Q: How many Republicans does it take to change a lightbulb? A: 200. Ten to attach the bulb to the sun, and 190 to make the sun revolve around the Earth.
Q: Did you hear that the White House isn't displaying it's Nativity scene this year? A: They couldn't find the three wise men!
A reporter heard Bush and one of his underlings talking in the hallway: "Mr President, how do we know for sure Iraq has weapons of mass destruction?" Pres says "You think we’re stupid boy?" "We made copies of all the receipts!"
Q: How many Republicans does it take to change a light bulb? A: Three. One to hire a Mexican guy and two to deport him when he's done.

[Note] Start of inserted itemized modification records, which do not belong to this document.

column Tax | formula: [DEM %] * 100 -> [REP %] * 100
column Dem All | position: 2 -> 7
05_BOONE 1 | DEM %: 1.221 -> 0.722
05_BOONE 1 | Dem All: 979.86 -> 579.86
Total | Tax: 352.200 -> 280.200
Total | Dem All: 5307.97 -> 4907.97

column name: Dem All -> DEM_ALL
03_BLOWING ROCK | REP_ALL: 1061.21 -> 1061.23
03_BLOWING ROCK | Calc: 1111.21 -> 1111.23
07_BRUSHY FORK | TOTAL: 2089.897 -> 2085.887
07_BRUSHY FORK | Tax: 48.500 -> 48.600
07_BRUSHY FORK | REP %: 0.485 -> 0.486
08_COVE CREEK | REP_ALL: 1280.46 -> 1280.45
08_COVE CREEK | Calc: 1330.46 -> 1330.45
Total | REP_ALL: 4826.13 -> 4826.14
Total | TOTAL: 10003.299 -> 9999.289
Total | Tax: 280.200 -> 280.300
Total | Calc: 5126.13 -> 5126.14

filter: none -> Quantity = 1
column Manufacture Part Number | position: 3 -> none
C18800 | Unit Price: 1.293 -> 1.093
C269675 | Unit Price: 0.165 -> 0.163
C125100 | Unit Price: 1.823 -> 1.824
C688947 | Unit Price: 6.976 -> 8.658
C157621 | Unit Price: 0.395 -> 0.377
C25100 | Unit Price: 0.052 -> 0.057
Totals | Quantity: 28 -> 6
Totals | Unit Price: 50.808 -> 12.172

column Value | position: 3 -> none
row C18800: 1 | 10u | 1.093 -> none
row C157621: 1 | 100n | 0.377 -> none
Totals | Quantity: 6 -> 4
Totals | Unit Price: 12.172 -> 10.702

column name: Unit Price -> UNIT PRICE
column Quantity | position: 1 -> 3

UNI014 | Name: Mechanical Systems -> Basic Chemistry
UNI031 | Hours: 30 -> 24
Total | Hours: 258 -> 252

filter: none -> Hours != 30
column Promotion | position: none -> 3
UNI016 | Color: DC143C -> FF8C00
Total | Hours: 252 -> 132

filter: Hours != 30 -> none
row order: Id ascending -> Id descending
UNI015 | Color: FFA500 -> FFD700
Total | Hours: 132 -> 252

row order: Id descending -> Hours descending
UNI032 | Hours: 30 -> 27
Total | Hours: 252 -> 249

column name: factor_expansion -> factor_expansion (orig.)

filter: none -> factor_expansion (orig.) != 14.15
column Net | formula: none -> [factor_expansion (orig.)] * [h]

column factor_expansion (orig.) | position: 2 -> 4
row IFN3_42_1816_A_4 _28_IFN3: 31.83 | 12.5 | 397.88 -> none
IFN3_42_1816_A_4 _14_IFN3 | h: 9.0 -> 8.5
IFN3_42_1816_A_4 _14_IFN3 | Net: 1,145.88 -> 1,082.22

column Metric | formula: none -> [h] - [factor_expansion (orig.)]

If you give three liberals a light bulb what would happen? The first one would say its causing global warming. The second one would say its racist. The third one would say its not a light bulb unless Obama says let there be light.
Q: How do you keep a Republican busy for a week? A: Turn on the spell checker.
Q: When will scientists cure the common cold? A: Actually, they already did but Republican pharmacists won't dispense it because they mistook it for birth control.
Q: In what way are Democrats more generous than Republicans? A: Unlike Republicans, Democrats are not only generous with their own money, but also with other people's money.
Q: What do you call a Republican politician who hasn't been connected to a gay sex scandal? A: Due.
You will never see a car worth over $10,000 with an Obama sticker on the back.
A Liberal found a magic genie's lamp and rubbed it. The genie said, "I will grant you one wish." He said, "I wish I were smarter". So the genie made him a Republican.